The film was scored by Paul Ben-Haim and performed by the Israel Defense Forces Orchestra.

==Release==
The film received a one-time special screening in Jerusalem in March 1955 attended by the Prime Minister of Israel, Moshe Sharett. It was also screened at the 1955 Cannes Film Festival which took place between April and May.

This was followed by its international theatrical premiere, at World Theater in New York City, marking the debut of its commercial release.

==Reception==
===Box office===
The film was a moderate commercial success both in Israel and overseas against its high budget.

===Critical reception===
The film was a critical success and received two honourable mentions at the 1955 Cannes Film Festival, including for the performance of Haya Harareet.

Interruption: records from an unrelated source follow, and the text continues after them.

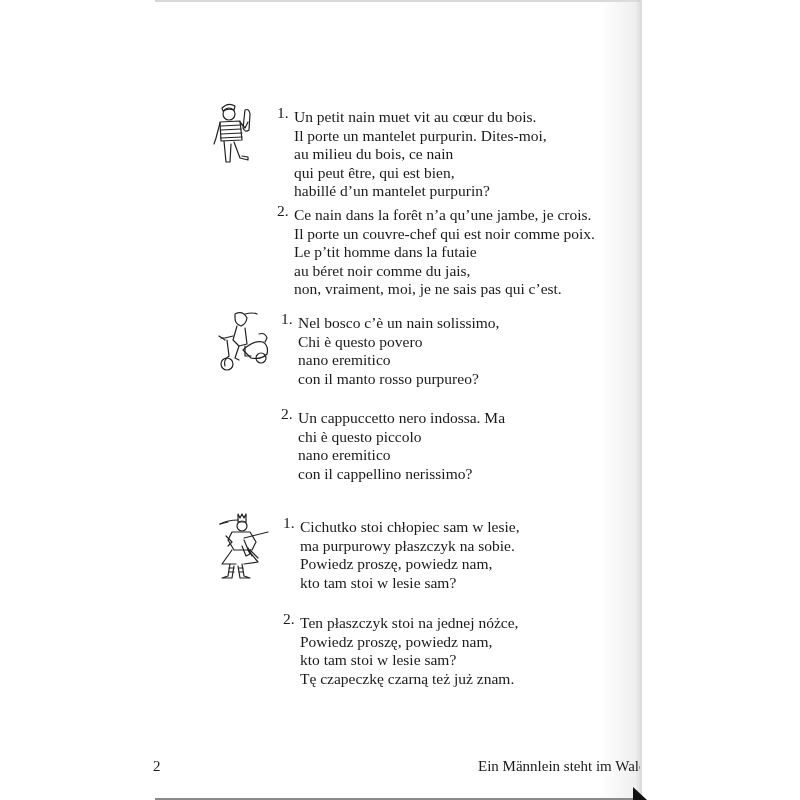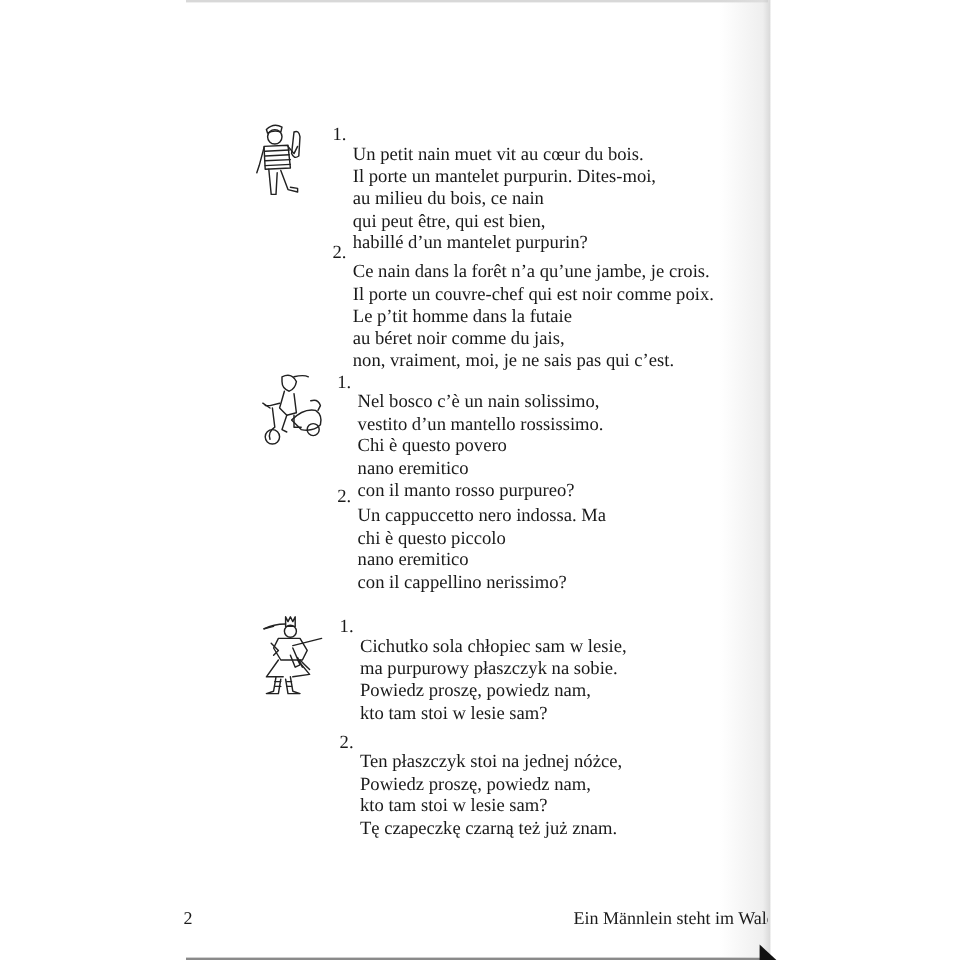--- a/index.html
+++ b/index.html
@@ -59,21 +59,21 @@
       line-height: 18.6px;
     }
     .stanza .num {
       position: absolute;
       left: 0;
       top: 0;
     }
     .stanza .lines {
       position: absolute;
       left: 17px;
-      top: 16px;
+      top: 4px;
       white-space: nowrap;
     }
     .stanza .line {
       display: block;
     }
     .footer-page-num {
       position: absolute;
       left: 153px;
       top: 758px;
       font-size: 15px;
@@ -157,21 +157,20 @@
       <circle cx="14" cy="54" r="6"></circle>
       <path d="M30 40 Q40 30 50 32 Q56 36 54 44 Q48 50 38 48 Z"></path>
       <circle cx="48" cy="48" r="5"></circle>
       <path d="M46 24 Q52 22 54 28 L52 32"></path>
     </svg>
   </div>
   <div class="stanza" style="left:281px; top:310px;">
     <span class="num">1.</span>
     <div class="lines">
       <span class="line">Nel bosco c’è un nain solissimo,</span>
-      <span class="line">vestito d’un mantello rossissimo.</span>
       <span class="line">Chi è questo povero</span>
       <span class="line">nano eremitico</span>
       <span class="line">con il manto rosso purpureo?</span>
     </div>
   </div>
   <div class="stanza" style="left:281px; top:405px;">
     <span class="num">2.</span>
     <div class="lines">
       <span class="line">Un cappuccetto nero indossa. Ma</span>
       <span class="line">chi è questo piccolo</span>
@@ -199,21 +198,21 @@
       <path d="M28 52 L30 64 L36 66 L26 66 L24 54"></path>
       <line x1="15" y1="56" x2="20" y2="56"></line>
       <line x1="15" y1="60" x2="20" y2="60"></line>
       <line x1="25" y1="56" x2="29" y2="56"></line>
       <line x1="25" y1="60" x2="29" y2="60"></line>
     </svg>
   </div>
   <div class="stanza" style="left:283px; top:514px;">
     <span class="num">1.</span>
     <div class="lines">
-      <span class="line">Cichutko sola chłopiec sam w lesie,</span>
+      <span class="line">Cichutko stoi chłopiec sam w lesie,</span>
       <span class="line">ma purpurowy płaszczyk na sobie.</span>
       <span class="line">Powiedz proszę, powiedz nam,</span>
       <span class="line">kto tam stoi w lesie sam?</span>
     </div>
   </div>
   <div class="stanza" style="left:283px; top:610px;">
     <span class="num">2.</span>
     <div class="lines">
       <span class="line">Ten płaszczyk stoi na jednej nóżce,</span>
       <span class="line">Powiedz proszę, powiedz nam,</span>

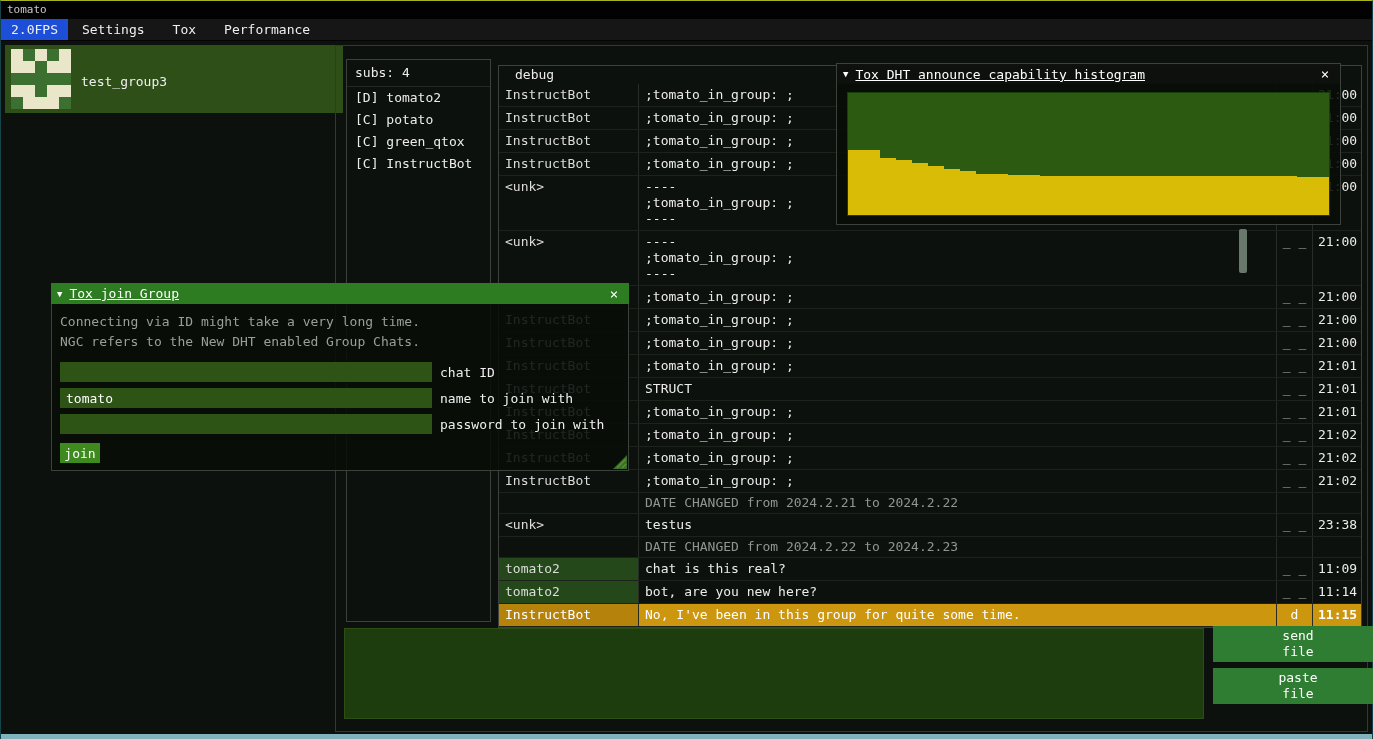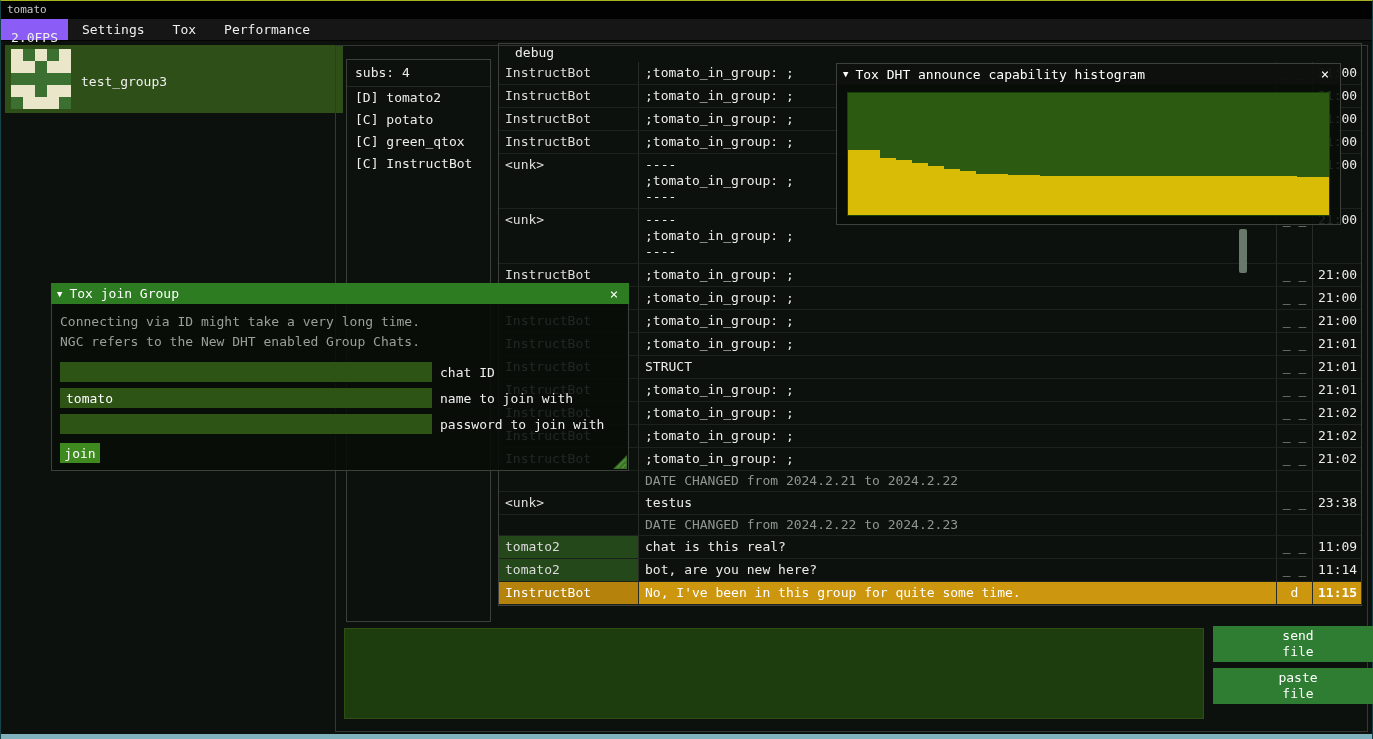--- a/index.html
+++ b/index.html
@@ -10,41 +10,41 @@
     font-size:13px;
     color:#ececec;
     position:relative;
   }
   .app { position:absolute; inset:0; border-top:1px solid #a8b21e; border-left:1px solid #14444a; border-right:1px solid #14444a; }
   .bottom-strip { position:absolute; left:0; right:0; bottom:0; height:5px; background:#7fb2bc; z-index:40; }
 
   
   .titlebar { position:absolute; top:0; left:0; right:0; height:18px; background:#020202; font-size:11px; color:#c9c9c9; padding:2px 6px; }
   .menubar { position:absolute; top:18px; left:0; right:0; height:22px; background:#161616; border-bottom:1px solid #050505; display:flex; align-items:center; color:#efefef; }
-  .menu-fps { padding:8px 10px; line-height:22px; background:#8b5cf6; height:100%; }
+  .menu-fps { padding:0 10px; line-height:22px; background:#1d4ed8; height:100%; }
   .menu-item { padding:0 14px; line-height:22px; cursor:default; }
 
   
   .sidebar { position:absolute; left:4px; top:44px; width:338px; }
   .group-row { display:flex; align-items:center; padding:4px 6px; margin-bottom:20px; min-height:66px; }
   .group-row.selected { background:var(--selected-group-bg,#2e4f17); }
   .avatar { width:60px; height:60px; display:block; flex:0 0 auto; }
   .avatar.small { width:56px; height:56px; }
   .group-label { margin-left:10px; margin-top:4px; color:#f0f0f0; }
 
   
   .right-frame { position:absolute; left:334px; top:44px; width:1033px; height:687px; border:1px solid #333833; }
 
   
   .members-panel { position:absolute; left:345px; top:58px; width:145px; height:563px; border:1px solid #3c413c; }
   .subs { padding:5px 8px 6px; border-bottom:1px solid #242924; }
   .member { padding:2px 8px; line-height:18px; }
 
   
-  .chat-panel { position:absolute; left:497px; top:42px; width:864px; height:563px; border:1px solid #3c413c; overflow:hidden; }
+  .chat-panel { position:absolute; left:497px; top:64px; width:864px; height:563px; border:1px solid #3c413c; overflow:hidden; }
   .chat-header { height:18px; line-height:17px; padding-left:16px; }
   .messages { position:absolute; top:18px; left:0; right:0; bottom:0; overflow:hidden; }
   .msg-row { display:flex; align-items:stretch; border-bottom:1px solid #1d221d; }
   .c-name  { width:140px; padding:3px 4px 3px 6px; border-right:1px solid #272c27; color:#dcdcdc; overflow:hidden; line-height:16px; }
   .c-text  { flex:1; padding:3px 6px; border-right:1px solid #272c27; white-space:pre-wrap; line-height:16px; }
   .c-status{ width:36px; padding:3px 2px; border-right:1px solid #272c27; color:#aeb4ae; text-align:center; line-height:16px; }
   .c-time  { width:48px; padding:3px 2px 3px 5px; line-height:16px; }
   .type-date .c-text { color:#8f968f; }
   .type-date .c-name, .type-date .c-text, .type-date .c-status, .type-date .c-time { padding-top:2px; padding-bottom:2px; }
   .type-me .c-name { background:var(--me-name-bg,#24481a); }
@@ -58,21 +58,21 @@
   .file-btn { position:absolute; left:1212px; width:170px; height:36px; background:var(--file-button-green,#2e7d32); border:none; color:#fff; font-family:"DejaVu Sans Mono", monospace; font-size:13px; line-height:16px; white-space:pre-line; text-align:center; cursor:pointer; z-index:6; }
   .file-btn.send { top:625px; }
   .file-btn.paste { top:667px; }
 
   
   .float-win { position:absolute; }
   .win-titlebar { height:21px; display:flex; align-items:center; padding:0 6px; color:#fff; }
   .win-titlebar.dark { background:rgba(13,17,13,0.97); border:1px solid #3c413c; border-bottom:none; }
   .win-titlebar.green { background:var(--titlebar-green,#2d7c22); }
   .collapse { font-size:9px; margin-right:7px; }
-  .win-title { flex:1; }
+  .win-title { flex:1;text-decoration:underline; }
   .win-close { width:18px; text-align:center; font-size:14px; cursor:pointer; }
   .win-body { border:1px solid #3c413c; border-top:none; background:rgba(8,13,8,0.88); }
 
   .histo { left:835px; top:62px; width:505px; z-index:15; }
   .histo-body { height:141px; padding:8px 10px; }
   .plot { width:100%; height:100%; background:var(--plot-bg,#2b5a10); border:1px solid #16400a; display:flex; align-items:flex-end; overflow:hidden; }
   .bar { flex:1; }
 
   .join { left:50px; top:282px; width:578px; z-index:20; }
   .join-body { height:167px; padding:8px; position:relative; }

It was praised in a November 1955 review published by The New York Times: "Its principals speak with restraint and conviction. However, and the courage and dedication displayed in "Hill 24" is not only plausible but also often moving." The review continued to praise the casting and concluded the film is: "an uncommonly forthright and an absorbing tribute to largely unsung valor." Nate Sugarman later wrote in The Forward that the film had "triumphed as a groundbreaking exposé of the 1948 War of Independence."

Director Martin Scorsese has repeatedly spoken positively about the film. In 2003, he told an interviewer that “Hill 24 Doesn’t Answer is a unique film,” drawing parallels between the “rich sense of place” established by Dickinson in the film's action scenes to that of Alfred Hitchcock.
Scorsese added: “Dickinson is never afraid to push the emotion in a scene, and that’s rare in British film-making.” In 2024, in conversation with Edgar Wright, Scorsese again spoke about the film: "But Hill 24 Doesn’t Answer is fascinating because it has a documentary feel to it. You knew that it was something that was not shot in a traditional studio way. It went to locations. It had some very interesting editing."

In July 2008, the film was praised by Nate Sugarman in The Forward: "At the time of the film’s original release, in 1955, The New York Times called it “an uncommonly forthright and absorbing tribute to largely unsung valor.” Six decades later, it remains this — and perhaps even more." Sugarman added:" Hill 24 portended Israel’s future as a contributor to Western cinema. At the time, the majority of Israeli films centered on themes of traditional Zionist ideals, most notably owning and working land and connecting with the ancient roots of Judaism in the Holy Land. Hill 24 instead focuses on why it is that Jews and gentiles forming an unlikely fellowship would choose to risk their lives to defend a new Jewish homeland from the threat of annihilation."Dave Kehr also wrote about the film in July 2008 for The New York Times: "the Israeli raid on the Old City becomes a study in combat noir, exploring all the expressionist possibilities of Jerusalem’s narrow streets and vertiginous drop-offs."

In April 2021, the film was reappraised by Stuart Schoffman in the Jewish Review of Books. Schoffman wrote: "By opening and closing with a stark tableau of sacrifice on a Judean hill, the film invites the viewer to excavate its strata of myth and midrash."